**ACTION ITEM**
Scan the records below, and wherever a line has the word "with", pull it out.

(Dataset excerpts)
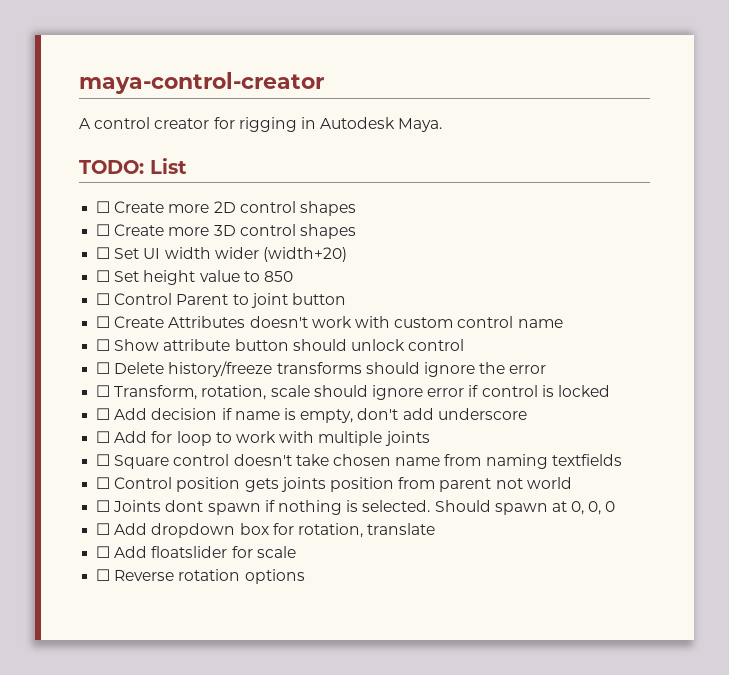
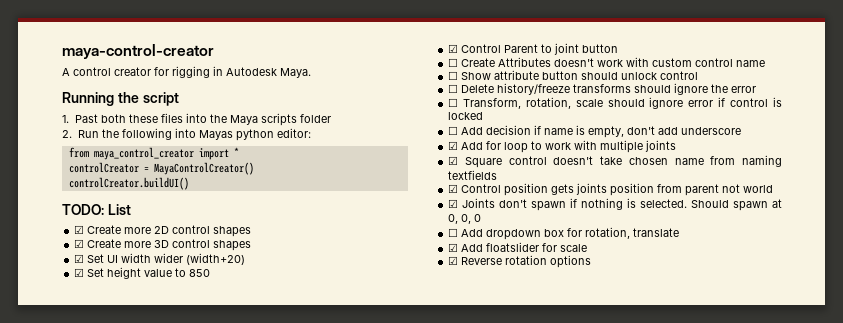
(443, 125) none -> [62,92,179,106] [62,113,331,126] [62,128,311,141] [68,147,239,160] [68,162,254,175] [68,177,189,190] // Running the script // 1. Past both these files into the Maya scripts folder // 2. Run the following into Mayas python editor: // from maya_control_creator import * // controlCreator = MayaControlCreator() // controlCreator.buildUI()
[96,201,111,213] ☐ -> [74,225,85,234] ☑
[96,224,111,236] ☐ -> [74,239,85,248] ☑
[96,247,111,259] ☐ -> [74,254,85,263] ☑
[96,270,111,282] ☐ -> [74,268,85,277] ☑
[96,293,111,305] ☐ -> [448,44,459,53] ☑
[96,431,111,443] ☐ -> [448,141,459,150] ☑
[96,454,111,466] ☐ -> [448,156,459,165] ☑
[96,477,111,489] ☐ -> [448,184,459,193] ☑
[96,500,204,512] ☐ Joints dont -> [448,198,528,208] ☑ Joints don't
[96,546,111,558] ☐ -> [448,243,459,252] ☑
[96,569,111,581] ☐ -> [448,256,459,265] ☑

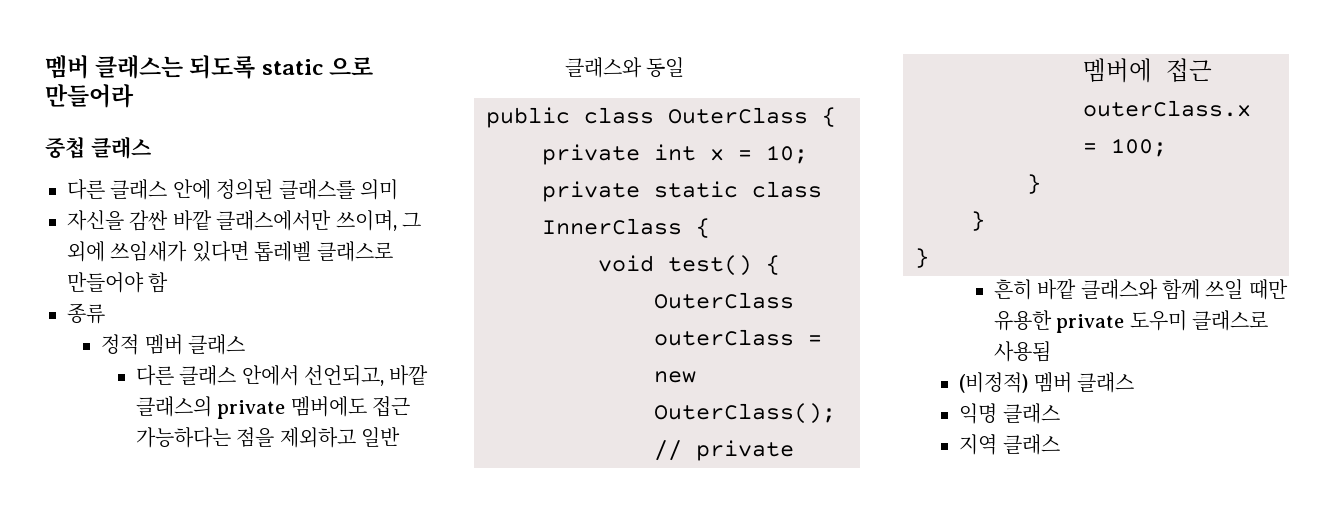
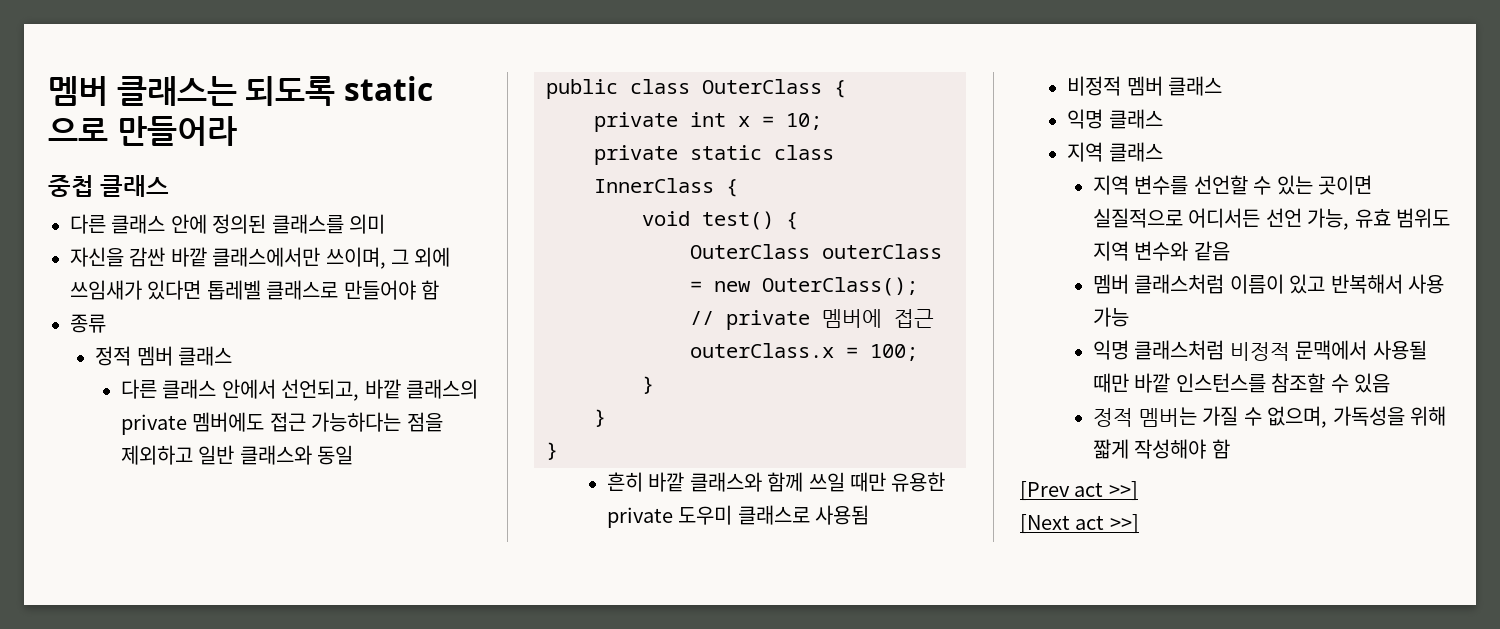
[959,372,1029,393] (비정적) -> [1067,76,1122,96] 비정적
(1060, 444) none -> [1092,175,1372,195] [1092,208,1450,230] [1092,241,1230,261] [1092,274,1444,294] [1092,307,1129,327] [1092,340,1427,361] [1092,373,1390,393] [1092,406,1446,428] [1092,439,1230,459] [1020,481,1138,501] [1020,514,1139,534] // 지역 변수를 선언할 수 있는 곳이면 실질적으로 어디서든 선언 가능, 유효 범위도 지역 변수와 같음 // 멤버 클래스처럼 이름이 있고 반복해서 사용 가능 // 익명 클래스처럼 비정적 문맥에서 사용될 때만 바깥 인스턴스를 참조할 수 있음 // 정적 멤버는 가질 수 없으며, 가독성을 위해 짧게 작성해야 함 // [Prev act >>] // [Next act >>]

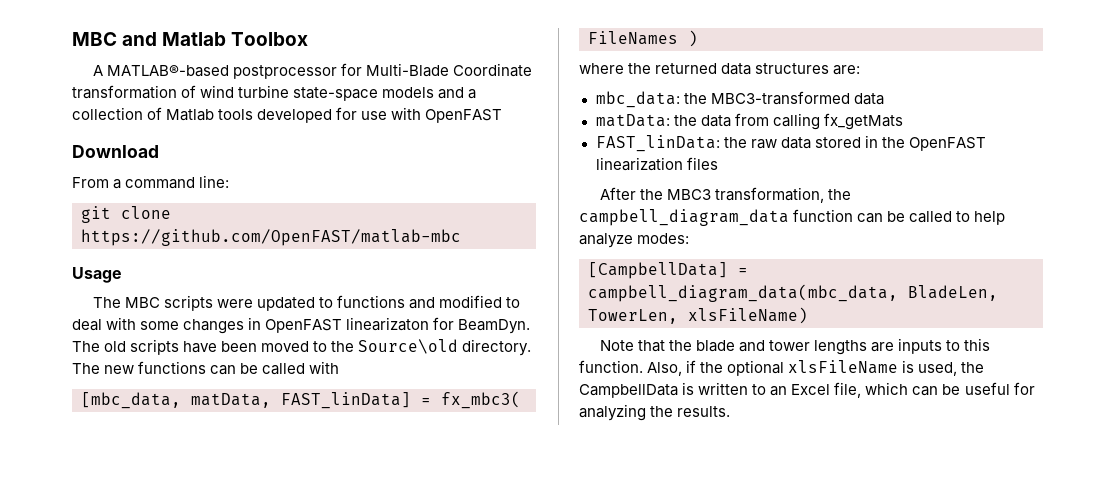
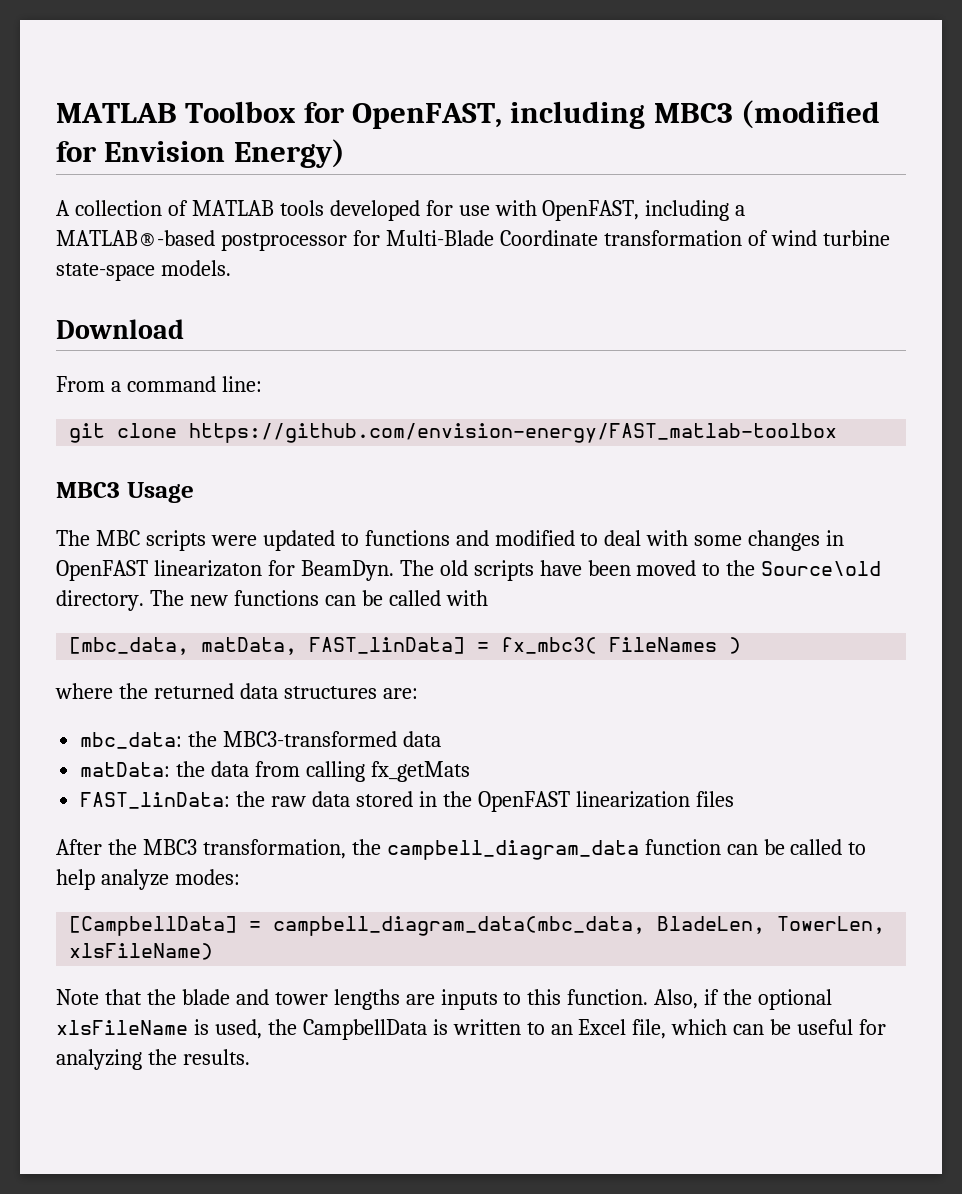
[72,32,309,46] [92,65,103,76] MBC and Matlab Toolbox // A -> [56,100,881,129] [56,139,345,168] [56,200,746,221] MATLAB Toolbox for OpenFAST, including MBC3 (modified for Envision Energy) // A collection of MATLAB tools developed for use with OpenFAST, including a
[382,87,477,99] [72,107,503,123] models and a collection of Matlab tools developed for use with OpenFAST -> [160,260,231,276] models.
[81,229,461,246] https://github.com/OpenFAST/matlab-mbc // -> [189,423,838,443] [56,482,120,498] https://github.com/envision-energy/FAST_matlab-toolbox // MBC3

**ANSWER TO THIS PROBLEM**
[72,32,309,46] [92,65,103,76] MBC and Matlab Toolbox // A -> [56,100,881,129] [56,139,345,168] [56,200,746,221] MATLAB Toolbox for OpenFAST, including MBC3 (modified for Envision Energy) // A collection of MATLAB tools developed for use with OpenFAST, including a
[382,87,477,99] [72,107,503,123] models and a collection of Matlab tools developed for use with OpenFAST -> [160,260,231,276] models.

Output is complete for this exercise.